■ **Records contained in a dataset**:
* * *

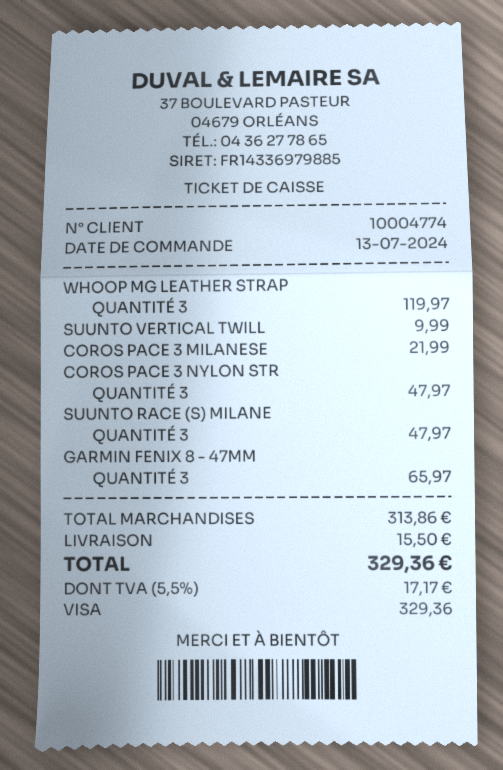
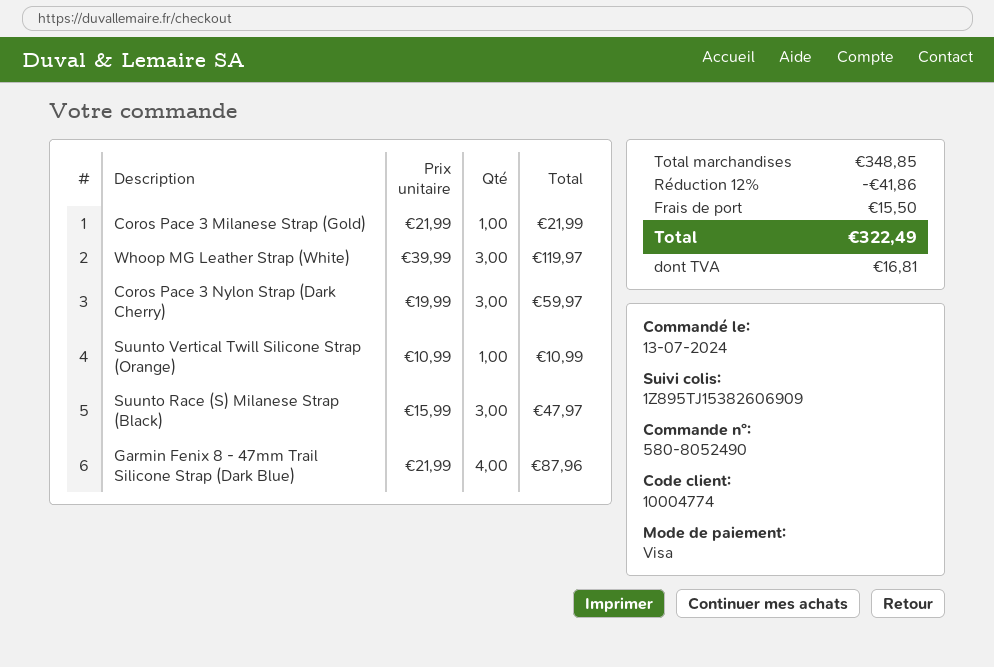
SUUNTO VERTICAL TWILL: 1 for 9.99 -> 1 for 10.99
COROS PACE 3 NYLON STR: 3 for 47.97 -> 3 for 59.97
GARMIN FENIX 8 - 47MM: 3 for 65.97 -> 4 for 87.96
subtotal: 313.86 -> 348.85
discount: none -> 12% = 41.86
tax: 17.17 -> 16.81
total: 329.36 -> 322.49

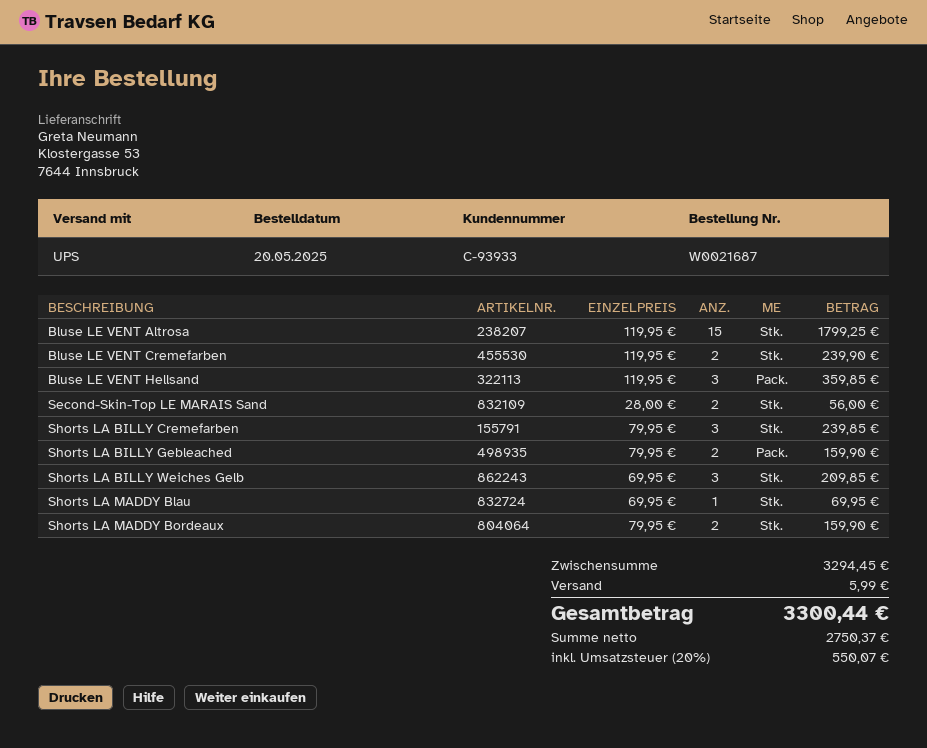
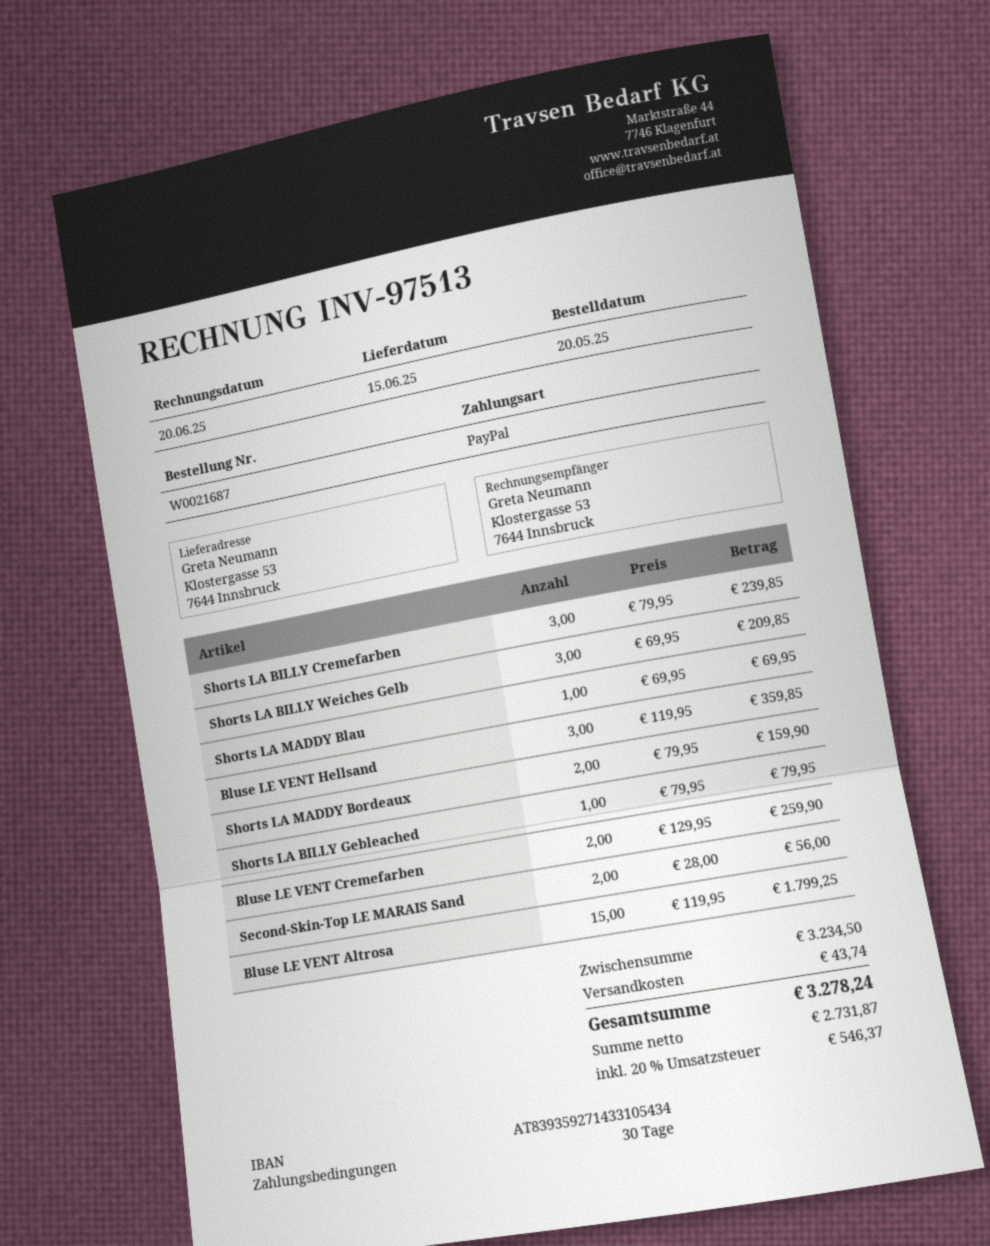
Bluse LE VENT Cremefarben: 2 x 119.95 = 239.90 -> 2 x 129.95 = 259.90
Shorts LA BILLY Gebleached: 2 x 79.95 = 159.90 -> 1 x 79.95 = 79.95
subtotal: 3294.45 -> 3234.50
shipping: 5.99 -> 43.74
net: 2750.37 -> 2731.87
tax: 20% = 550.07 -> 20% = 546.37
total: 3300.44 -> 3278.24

* * *

■ **WHAT NEEDS TO BE DONE**:
Scan the data above and copy each line containing the word "subtotal".

■ **ANSWER**:
subtotal: 313.86 -> 348.85
subtotal: 3294.45 -> 3234.50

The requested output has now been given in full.